MAP Pharmaceuticals reports positive results from LEVADEX QT trial for migraine

MAP Pharmaceuticals, Inc. (Nasdaq: MAPP) today reported successful results from a thorough QT trial of its investigational LEVADEX™ orally inhaled migraine therapy.  The trial evaluated the potential of a supra-therapeutic dose to cause an increase in the QT interval.  Results of the trial showed that a supra-therapeutic dose of LEVADEX does not increase QTc intervals. LEVADEX is a novel orally inhaled migraine therapy that has completed Phase 3 efficacy development for the acute treatment of migraine.  

"We are pleased that these results support our previous findings of cardiac safety from our long term open label and pharmacodynamics trials," said Timothy S. Nelson, president and chief executive officer of MAP Pharmaceuticals. "We continue to anticipate submitting our NDA in the first half of 2011."

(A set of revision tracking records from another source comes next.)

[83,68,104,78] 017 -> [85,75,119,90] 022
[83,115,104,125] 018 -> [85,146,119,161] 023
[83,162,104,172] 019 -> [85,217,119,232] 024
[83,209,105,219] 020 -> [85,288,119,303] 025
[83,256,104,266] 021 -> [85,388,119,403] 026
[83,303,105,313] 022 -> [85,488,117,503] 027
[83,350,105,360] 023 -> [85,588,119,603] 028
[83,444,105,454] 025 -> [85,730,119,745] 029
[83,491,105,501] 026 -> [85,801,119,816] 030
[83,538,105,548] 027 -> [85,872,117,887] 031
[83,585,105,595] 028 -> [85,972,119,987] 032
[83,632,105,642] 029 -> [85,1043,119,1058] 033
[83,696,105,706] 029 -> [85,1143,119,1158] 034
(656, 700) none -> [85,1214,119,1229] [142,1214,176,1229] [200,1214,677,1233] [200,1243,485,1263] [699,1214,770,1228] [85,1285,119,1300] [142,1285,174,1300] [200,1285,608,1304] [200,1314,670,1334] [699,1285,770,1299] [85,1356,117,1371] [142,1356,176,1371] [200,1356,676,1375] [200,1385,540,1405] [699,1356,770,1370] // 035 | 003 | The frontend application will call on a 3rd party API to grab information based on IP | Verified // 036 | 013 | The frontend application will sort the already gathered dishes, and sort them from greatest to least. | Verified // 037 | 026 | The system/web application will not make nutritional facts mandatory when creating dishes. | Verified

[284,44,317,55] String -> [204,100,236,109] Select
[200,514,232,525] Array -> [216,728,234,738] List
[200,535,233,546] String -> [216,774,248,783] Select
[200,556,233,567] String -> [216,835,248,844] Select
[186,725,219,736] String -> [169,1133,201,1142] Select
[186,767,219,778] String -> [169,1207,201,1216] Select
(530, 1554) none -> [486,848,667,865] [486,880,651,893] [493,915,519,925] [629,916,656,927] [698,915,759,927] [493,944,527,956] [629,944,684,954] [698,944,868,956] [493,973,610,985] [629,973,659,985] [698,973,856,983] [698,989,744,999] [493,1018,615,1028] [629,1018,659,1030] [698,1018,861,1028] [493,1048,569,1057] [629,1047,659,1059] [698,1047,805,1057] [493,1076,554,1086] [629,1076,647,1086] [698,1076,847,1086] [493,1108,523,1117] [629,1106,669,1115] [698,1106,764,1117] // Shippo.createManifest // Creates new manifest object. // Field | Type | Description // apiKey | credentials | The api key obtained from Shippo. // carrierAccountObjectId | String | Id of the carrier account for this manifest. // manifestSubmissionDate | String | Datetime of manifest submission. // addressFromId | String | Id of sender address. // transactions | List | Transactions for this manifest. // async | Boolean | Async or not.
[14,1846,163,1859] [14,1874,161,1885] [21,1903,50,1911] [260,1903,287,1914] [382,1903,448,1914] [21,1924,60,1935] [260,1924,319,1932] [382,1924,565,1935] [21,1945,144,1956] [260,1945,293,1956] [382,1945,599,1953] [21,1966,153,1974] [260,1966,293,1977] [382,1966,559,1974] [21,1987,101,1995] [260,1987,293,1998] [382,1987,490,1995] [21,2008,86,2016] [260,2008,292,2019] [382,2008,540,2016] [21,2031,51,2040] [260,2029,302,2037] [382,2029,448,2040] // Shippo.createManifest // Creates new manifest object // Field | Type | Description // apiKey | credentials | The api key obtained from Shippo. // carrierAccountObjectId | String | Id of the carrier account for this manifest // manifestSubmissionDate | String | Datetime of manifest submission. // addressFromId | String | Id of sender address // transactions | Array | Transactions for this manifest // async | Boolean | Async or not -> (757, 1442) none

This trial was a randomized, double-blind, placebo-controlled, three-way, crossover trial in 54 healthy adults comparing the acute effects of a supra-therapeutic dose of LEVADEX (approximately three times the anticipated commercial dose), oral moxifloxacin (400 mg) and placebo on the cardiac QT interval as measured by electrocardiogram.  Moxifloxacin is a positive control known to increase the QT interval.  

For the supra-therapeutic dose of LEVADEX, the largest mean difference from placebo in QTc (using the individual correction method for heart rate, or QTci) was 0.08 milliseconds, and the largest one-sided 95% upper confidence bound was 2.24 milliseconds.  The threshold level of regulatory concern is when the change produced by a drug has a 95% upper confidence bound that exceeds 10 milliseconds.  The number of subjects with individual QTc intervals > 450 milliseconds and increases in QTc from baseline > 30 milliseconds were similar to placebo.  Moxifloxacin, the positive control, produced QT prolongation consistent with previous thorough QT trials.